How to Supercharge Elasticsearch: Practical Index & Search Optimizations

Introduction

The data platform has gone through three versions, encountering many common challenges. This article documents the lessons learned, especially around Elasticsearch (ES) optimization, while referring to other resources for HBase and Hadoop design.

Project Background

In a business system, some tables store over a hundred million rows daily. Data is partitioned by day, but queries often need to span months, and the database can only retain three months of data due to hardware limits, making sharding costly.

Improvement Goals

Enable cross‑month queries and support exporting more than one year of historical data.

Achieve second‑level response times for conditional queries.

Deep Principles

3.1 ES and Lucene Basic Architecture

Understanding the core components helps locate bottlenecks. Key ES concepts include:

Cluster: a group of nodes.

Node: a single ES service instance.

Index: a logical namespace containing one or more physical shards.

Type: a classification within an index (single type after ES 6.x).

Document: the smallest indexable unit, typically a JSON object.

Shard: a low‑level work unit that stores a subset of data; each shard is a Lucene instance.

Replica: a copy of a shard for fault tolerance and load balancing.

ES relies heavily on Lucene, whose index consists of multiple segments , each containing many documents and fields. Lucene’s file structure includes a dictionary, inverted list, forward file, and DocValues.

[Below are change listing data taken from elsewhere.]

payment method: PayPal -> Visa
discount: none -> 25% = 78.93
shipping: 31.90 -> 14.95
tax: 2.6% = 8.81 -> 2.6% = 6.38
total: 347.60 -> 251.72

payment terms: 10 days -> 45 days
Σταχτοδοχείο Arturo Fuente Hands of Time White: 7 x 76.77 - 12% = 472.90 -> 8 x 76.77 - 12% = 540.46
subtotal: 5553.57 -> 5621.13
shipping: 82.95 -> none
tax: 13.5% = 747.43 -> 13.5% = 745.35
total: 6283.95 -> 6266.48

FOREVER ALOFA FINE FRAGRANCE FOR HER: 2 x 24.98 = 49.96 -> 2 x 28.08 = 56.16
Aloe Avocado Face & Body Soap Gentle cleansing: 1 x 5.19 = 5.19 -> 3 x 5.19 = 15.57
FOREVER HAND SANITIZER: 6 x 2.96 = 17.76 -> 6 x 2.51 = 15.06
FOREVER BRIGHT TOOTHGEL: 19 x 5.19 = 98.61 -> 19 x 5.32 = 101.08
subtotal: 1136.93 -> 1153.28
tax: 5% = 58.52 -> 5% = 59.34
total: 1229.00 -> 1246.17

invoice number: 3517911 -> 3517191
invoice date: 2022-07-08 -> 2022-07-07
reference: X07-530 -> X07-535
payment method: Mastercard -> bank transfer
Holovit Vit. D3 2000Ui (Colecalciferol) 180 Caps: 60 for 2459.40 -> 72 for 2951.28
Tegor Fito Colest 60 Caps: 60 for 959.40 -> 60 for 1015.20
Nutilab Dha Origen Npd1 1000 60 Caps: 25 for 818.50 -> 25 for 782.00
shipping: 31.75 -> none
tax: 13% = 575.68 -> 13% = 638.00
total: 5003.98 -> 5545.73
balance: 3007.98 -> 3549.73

3.2 Lucene Index Implementation

Lucene stores data in files such as .tim, .doc, .fdt, etc. Random disk reads are costly, especially for .fdt. Scoring also consumes resources and can be disabled when not needed.

3.3 ES Index and Search Sharding

ES routes documents to shards using hash(routing) % number_of_primary_shards. By default the routing key is the document ID (MurmurHash3). Supplying a custom _routing value can co‑locate related data on the same shard, reducing search overhead.

DocValues Overview

DocValues provide a column‑store structure that enables fast sorting, faceting, and aggregation by mapping doc_id → field_value. ES enables DocValues for all fields except analyzed strings. Disabling unnecessary DocValues saves memory and CPU.

Optimization Cases

In our scenario, ES only indexes fields and stores HBase rowkeys; the actual data resides in HBase. Queries retrieve data via rowkey lookups.

4.1 Index Performance Optimizations

Bulk write with batch sizes of a few hundred to a few thousand records.

Multi‑threaded writes matching the number of machines.

Increase refresh_interval (e.g., set to -1) and manually refresh after bulk loads.

Allocate ~50% of system memory to Lucene file cache; use nodes with 64 GB+ RAM.

Prefer SSDs over HDDs for random I/O.

Use custom IDs aligned with HBase rowkeys to simplify updates and deletions.

Tune segment merging: limit merge throughput, adjust thread count based on disk type, and set merge.policy.expunge_deletes_allowed to 0 for aggressive cleanup.

4.2 Search Performance Optimizations

Disable DocValues for fields that are not sorted or aggregated.

Prefer keyword fields over numeric types for term queries.

Turn off unnecessary _source storage.

Use filters or constant_score queries to avoid scoring when not required.

Pagination strategies: from + size – limited by index.max_result_window (default 10 000). search_after – use the last hit of the previous page. scroll – for deep scrolling of large result sets.

Store combined time‑ID fields as long for efficient sorting.

Allocate CPUs with 16 cores or more for heavy sorting workloads.

Set merge.policy.expunge_deletes_allowed to 0 to force deletion of marked records during merges.

{
    "mappings": {
        "data": {
            "dynamic": "false",
            "_source": {"includes": ["XXX"]},
            "properties": {
                "state": {"type": "keyword", "doc_values": false},
                "b": {"type": "long"}
            }
        }
    },
    "settings": {......}
}

Performance Testing

Single‑node test with 50 M–100 M records to assess point‑node capacity.

Cluster test with 1 B–3 B records to evaluate disk I/O, memory, CPU, and network usage.

Random condition queries across various data volumes.

Compare SSD vs. HDD performance.

Production Results

The platform now runs stably, handling tens of billions of records with 100‑row queries returning in under 3 seconds and fast pagination. Future bottlenecks can be addressed by scaling nodes.